I have now shown, I trust, beyond controversy, that Congress has no power whatever to prevent the citizens of the Southern States from emigrating with their property into the territories of the United States, or to give an exclusive monopoly of them to the North. I now propose to go one step further, and show that neither the inhabitants of the territories nor their legislatures have any such right. A very few words will be sufficient for the purpose; for of all the positions ever taken, I hold that which claims the power for them to be the most absurd. If the territories belong to the United States—if the ownership, dominion and sovereignty over them be in the States of this Union, then neither the inhabitants of the territories, nor their legislatures, can exercise any power but what is subordinate to them but if the contrary could be shown, which I hold to be impossible, it would be subject to all the restrictions, to which I have shown the power of Congress is; and for the same reason, whatever power they might hold, would, in the case supposed, be subordinate to the constitution, and controlled by the nature and character of our political institutions. But if the reverse be true—if the dominion and sovereignty over the territories be in their inhabitants, instead of the United States—they would indeed, in that case, have the exclusive and absolute power of governing them, and might exclude whom they pleased, or what they pleased. But, in that case, they would cease to be the territories of the United States the moment we acquired them and permitted them to be inhabited. The first half-dozen of squatters would become the sovereigns, with full dominion and sovereignty over them; and the conquered people of New Mexico and California would become the sovereigns of the country as soon as they became the territories of the United States, vested with the full right of excluding even their conquerors. There is no escaping from the alternative, but by resorting to the greatest of all absurdities, that of a divided sovereignty—a sovereignty, a part of which would reside in the United States, and a part in the inhabitants of the territory. How can sovereignty—the ultimate and supreme power of a State—be divided? The exercise of the powers of sovereignty may be divided, but how can there be two supreme powers?

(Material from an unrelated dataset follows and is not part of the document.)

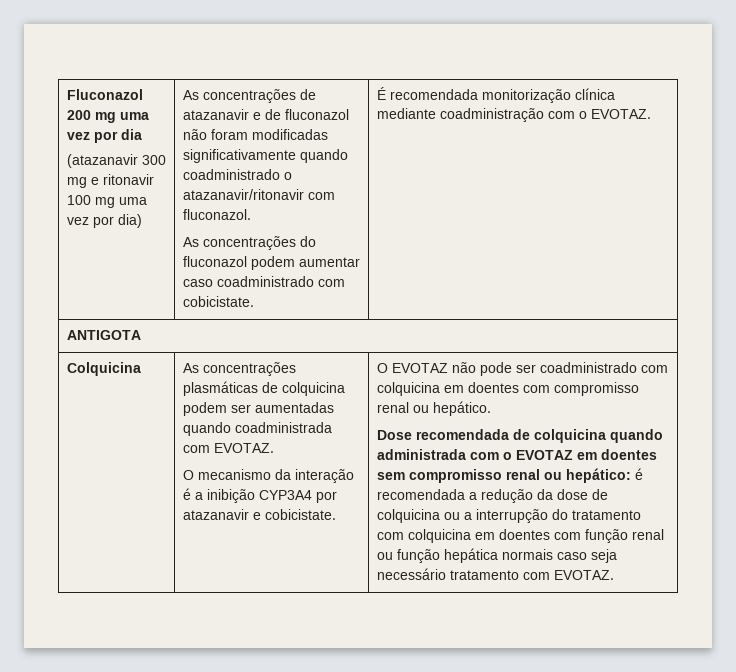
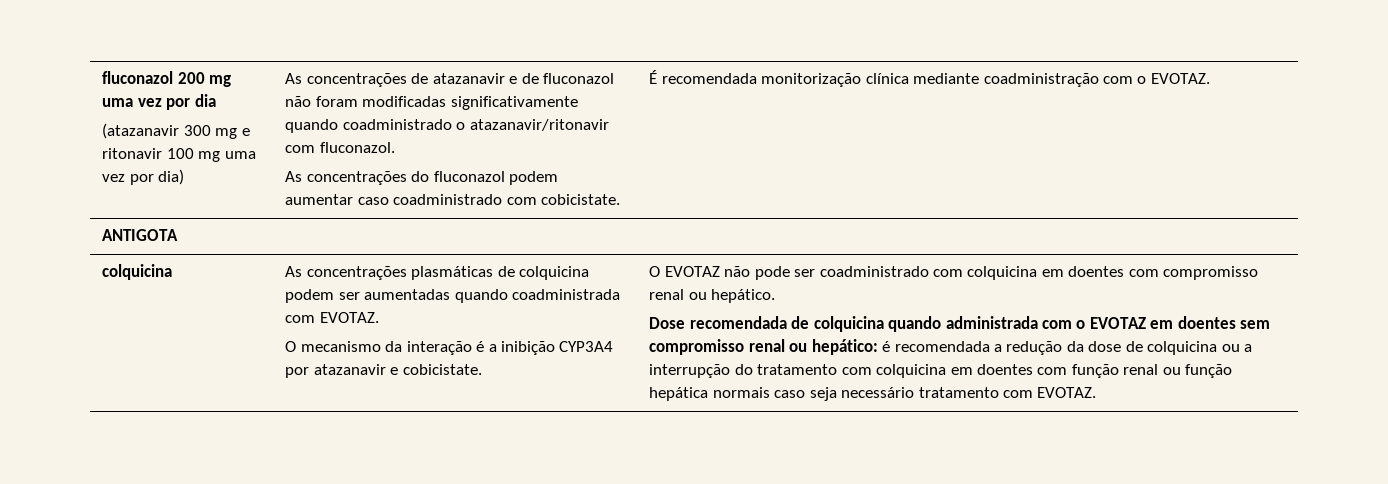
- Fluconazol 200 mg uma vez por dia
+ fluconazol 200 mg uma vez por dia
  ANTIGOTA
- Colquicina
+ colquicina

We are next told that the laws of Mexico preclude slavery; and assuming that they will remain in force until repealed, it is contended that, until Congress passes an act for their repeal, the citizens of the South cannot emigrate with their property into the territory acquired from her. I admit the laws of Mexico prohibit, not slavery, but slavery in the form it exists with us. The Puros are as much slaves as our negroes, and are less intelligent and well treated. But, I deny that the laws of Mexico can have the effect attributed to them. As soon as the treaty between the two countries is ratified, the sovereignty and authority of Mexico in the territory acquired by it becomes extinct, and that of the United States is substituted in its place,―carrying with it the constitution, with its overriding control, over all the laws and institutions of Mexico inconsistent with it. It is true, the municipal laws of the territory not inconsistent with the condition and the nature of our political system would, according to the writers on the laws of nations, remain, until changed,—not as a matter of right, but merely of sufferance, and as between the inhabitants of territory, in order to avoid a state of anarchy, before they can be brought under our laws. This is the utmost limit to which sufferance goes. Under it the peon system would continue; but not to the exclusion of such of our citizens as may choose to emigrate with their slaves or other property, that may be excluded by the laws of Mexico. The humane provisions of the laws of nations go no further than to protect the inhabitants in their property and civil rights, under their former laws, until others can be substituted. To extend them further and give them the force of excluding emigrants from the United States, because their property or religion are such as are prohibited from being introduced by the laws of Mexico, would not only prevent a great majority of the people of the United States from emigrating into the acquired territory, but would give a higher authority to the extinct power of Mexico over the territory than to our actual authority over it. I say the great majority, for the laws of Mexico not only prohibit the introduction of slaves, but of many other descriptions of property, and also the Protestant religion, which Congress itself cannot prohibit. To such absurdity would the supposition lead.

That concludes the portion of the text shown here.